邪魔な純正パーツをネジ回して外すのも、僕の神の指先(自作PC仕込み)で一瞬で終わらせるにゃ! だから、工期を半分、いや、1週間に縮めてほしいにゃあああ!!」
直人は、普段のプライドの高さなど微塵も見せず、まるで怪我をした子猫のように目を潤ませ、安田の親父さんの顔を見上げて必死にニャーニャーとまくし立てた。
親父さんは、直人のその車への常軌を逸した執念と、およそ社会人とは思えない必死のポーズに、呆れを通り越して少しだけ苦笑いを浮かべた。

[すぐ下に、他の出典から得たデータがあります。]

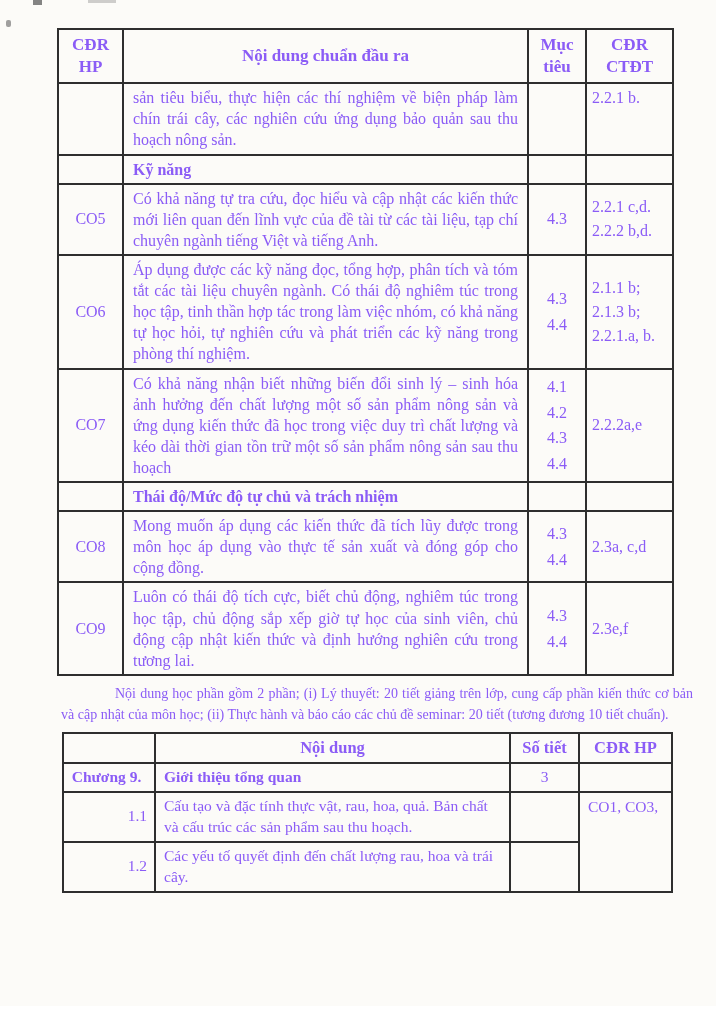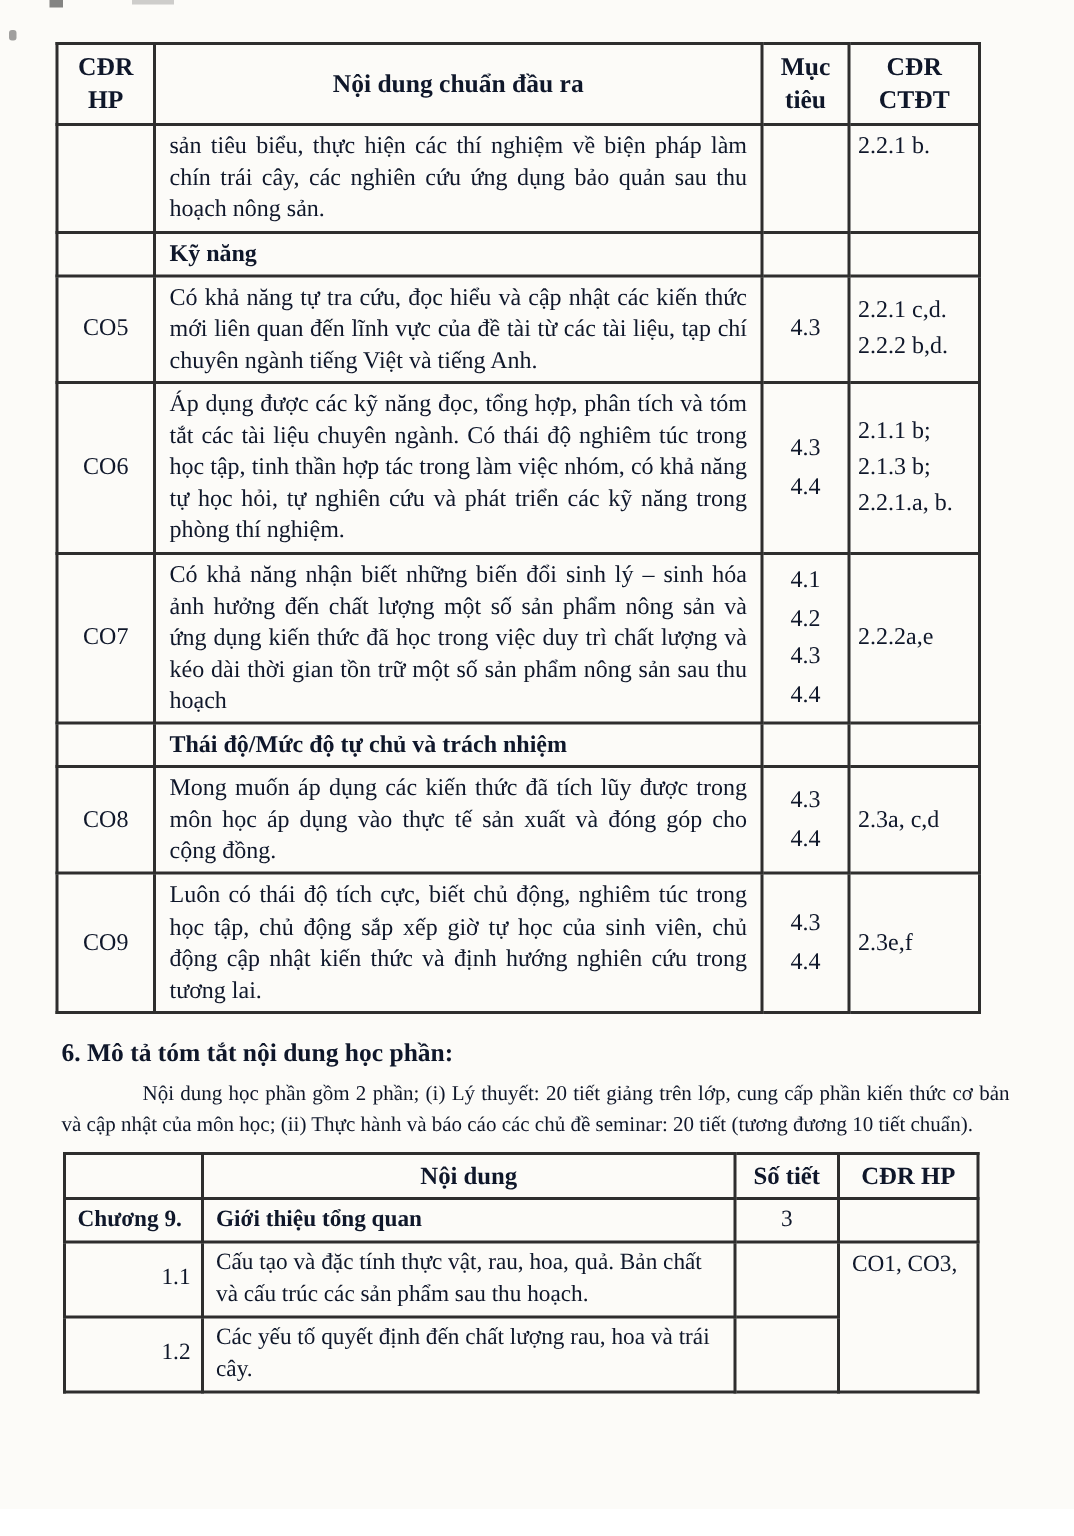--- a/index.html
+++ b/index.html
@@ -1,23 +1,23 @@
 <!DOCTYPE html>
 <html><head>
 <meta charset="utf-8">
 <style>
   html,body { margin:0; padding:0; background:#ffffff; }
   .page {
     position:relative;
     width:716px; height:1006px;
     box-sizing:border-box;
-    padding:28px 0 0 37px;
+    padding:28px 0 0 57px;
     background:#fcfbf8;
     font-family:"Liberation Serif","DejaVu Serif",serif;
-    color:#0f172a;
+    color:#8b5cf6;
     overflow:hidden;
   }
   
   .scan-mark { position:absolute; background:#444; }
   .m1 { left:6px;  top:20px; width:5px;  height:7px; opacity:.5; border-radius:2px; }
   .m2 { left:33px; top:0;    width:9px;  height:5px; opacity:.65; }
   .m3 { left:88px; top:0;    width:28px; height:3px; opacity:.25; }
 
   table { border-collapse:collapse; table-layout:fixed; background:transparent; }
   th, td { border:2px solid #2e2e2e; box-sizing:border-box; vertical-align:middle; }
@@ -133,21 +133,20 @@
         <tr>
           <td class="c-id">CO9</td>
           <td class="c-content">Luôn có thái độ tích cực, biết chủ động, nghiêm túc trong học tập, chủ động sắp xếp giờ tự học của sinh viên, chủ động cập nhật kiến thức và định hướng nghiên cứu trong tương lai.</td>
           <td class="c-muc">4.3
 4.4</td>
           <td class="c-cdr">2.3e,f</td>
         </tr>
       </tbody>
   </table>
 
-  <div class="heading">6. Mô tả tóm tắt nội dung học phần:</div>
   <p class="para">Nội dung học phần gồm 2 phần; (i) Lý thuyết: 20 tiết giảng trên lớp, cung cấp phần kiến thức cơ bản và cập nhật của môn học; (ii) Thực hành và báo cáo các chủ đề seminar: 20 tiết (tương đương 10 tiết chuẩn).</p>
 
   <table class="t2">
     <colgroup>
       <col style="width:92px">
         <col style="width:355px">
         <col style="width:69px">
         <col style="width:93px">
     </colgroup>
     <thead>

「……はぁ。わかった、わかったよ、お兄ちゃん。じゃあ、お前が自分でやれる下準備――フレームのサビ落としと、外すパーツのボルト緩めだけは、お前自身の手でやれ。俺はその間に、届いたエンジンの加工に集中してやる。それなら、数日は工期を縮めてやれるかもしれねえ」
「にゃお!! 交渉成立にゃ!! おっちゃん、最高に大好きにゃ!!」
直人は、すぐに着ていたシワだらけのスーツのジャケットを脱ぎ捨てると、安田モータースの薄暗い工場の片隅で、ワイヤーブラシと錆転換剤の缶を両手に握りしめた。

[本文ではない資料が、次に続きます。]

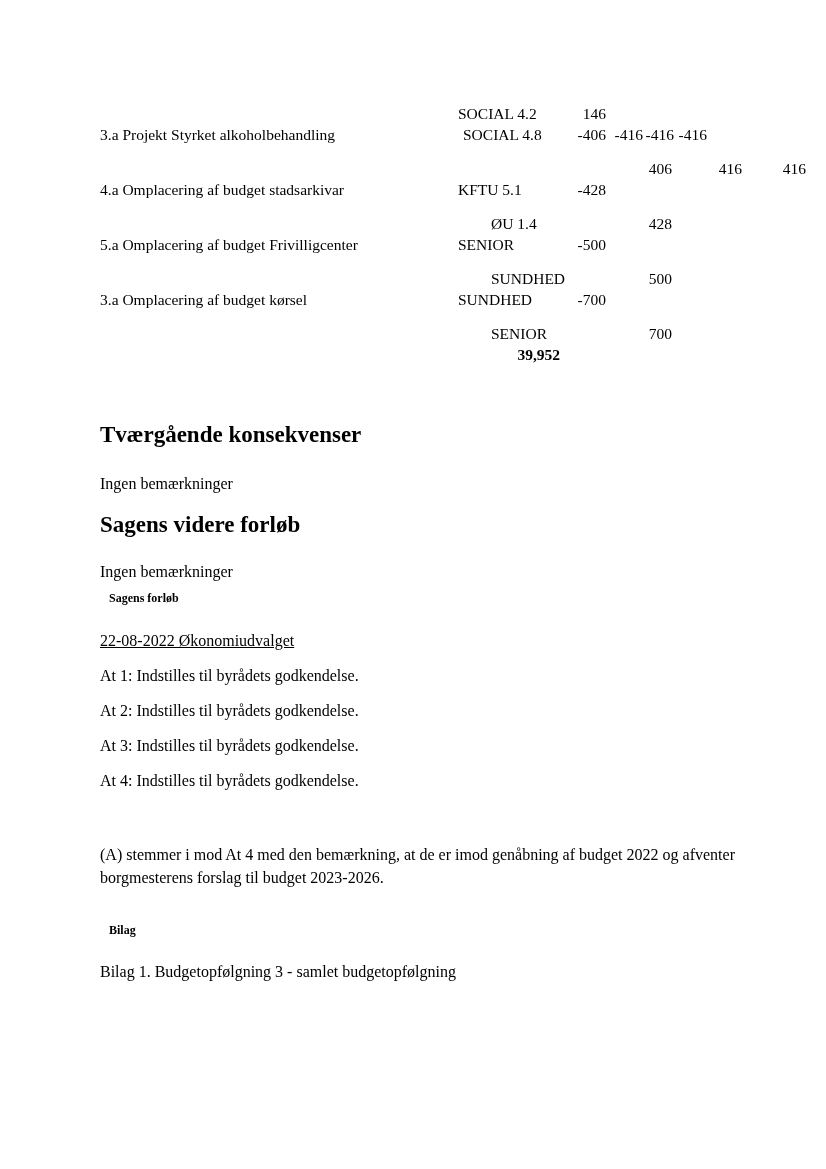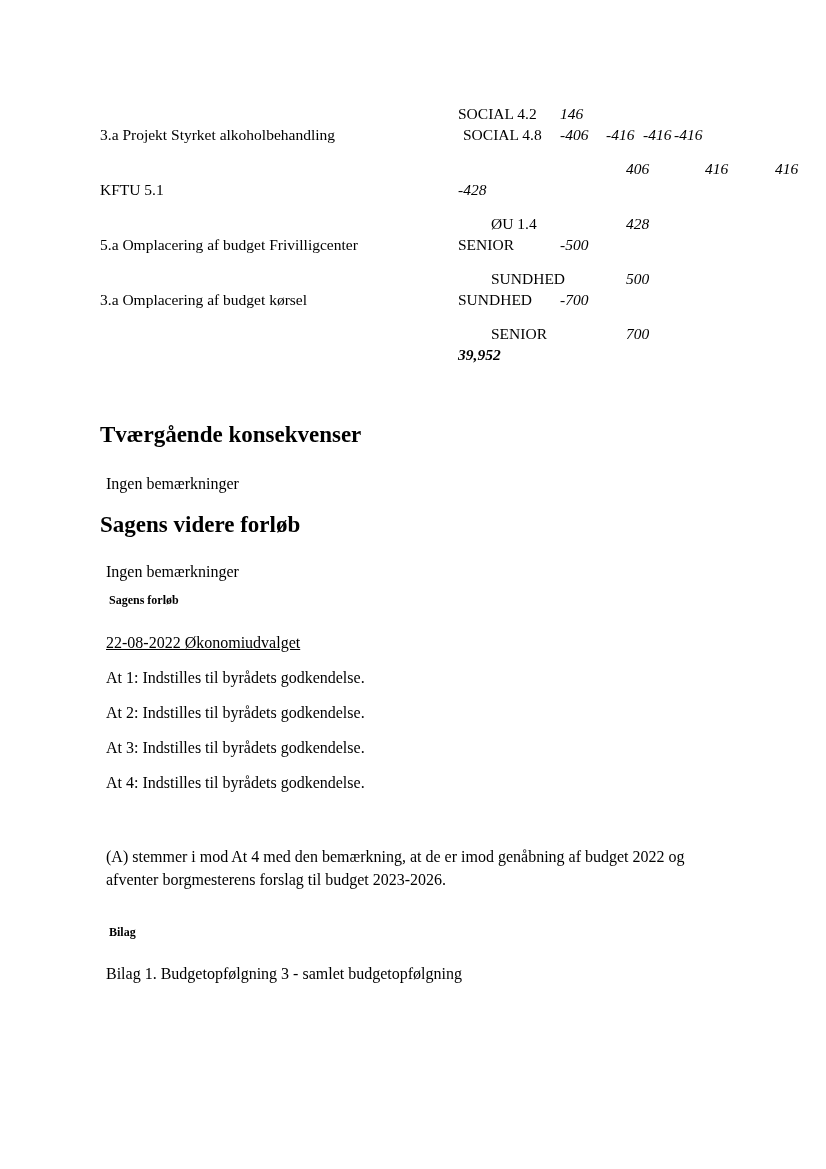--- a/index.html
+++ b/index.html
@@ -29,36 +29,36 @@
   .trow {
     display: grid;
     grid-template-columns: 358px 102px 46px 37px 31px 33px;
     line-height: 21px;
     align-items: baseline;
   }
   .trow.gap-before { margin-top: 13px; gap: 33px; }
   .tcell-label   { white-space: nowrap; }
   .tcell-cat     { white-space: nowrap; }
   .tcell-cat.indent { padding-left: 5px; }
-  .tcell-num     { white-space: nowrap; font-style: italic; }
+  .tcell-num     { text-align: right; white-space: nowrap; }
   .trow.bold-values .tcell-num { font-weight: bold; }
   
   .h-large {
     font-size: 23px;
     font-weight: bold;
     line-height: 30px;
     margin: 0;
   }
   .h-small {
     font-size: 12px;
     font-weight: bold;
     line-height: 25px;
     margin: 9px;
   }
-  p { margin: 6px; line-height: 21px; }
+  p { margin: 0; line-height: 21px; }
 
   .m-transverse-heading { margin-top: 55px; }
   .m-transverse-body    { margin-top: 23px; }
   .m-further-heading    { margin-top: 16px; }
   .m-further-body       { margin-top: 21px; }
   .m-history-heading    { margin-top: 4px; }
   .m-meeting            { margin-top: 19px; }
   .meeting-line { text-decoration: underline; }
   .m-decision           { margin-top: 14px; }
   .m-dissent            { margin-top: 52px; line-height: 23px; max-width: 655px; }
@@ -90,20 +90,21 @@
         </div>
         <div class="trow gap-before">
           <div class="tcell-label"></div>
           <div class="tcell-cat"></div>
           <div class="tcell-num">406</div>
           <div class="tcell-num">416</div>
           <div class="tcell-num">416</div>
           <div class="tcell-num">416</div>
         </div>
         <div class="trow">
+          <div class="tcell-label">4.a Omplacering af budget stadsarkivar</div>
           <div class="tcell-cat">KFTU 5.1</div>
           <div class="tcell-num">-428</div>
           <div class="tcell-num"></div>
           <div class="tcell-num"></div>
           <div class="tcell-num"></div>
         </div>
         <div class="trow gap-before">
           <div class="tcell-label"></div>
           <div class="tcell-cat">ØU 1.4</div>
           <div class="tcell-num">428</div>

そして、リフトアップされたシルビアの下に滑り込み、白髪ウルフマッシュの髪をサビの粉で真っ赤に染めながら、 「シャリ、シャリ、シャリ……」
と、狂ったように愛車のフレームを磨き始めた。
「待っててにゃ、シルビニャ。今すぐ僕ニャンが、そのガサガサになったお肌を、新品の鉄板のようにスベスベにしてあげるにゃあ……」
口の周りをサビの粉で真っ黒に汚し、スーツのズボンの膝を油まみれにしながらも、直人のブルーの瞳には、かつてないほどのギラギラとした生命力が、美しく、そしてどこまでも不気味に燃え上がり続けるのであった。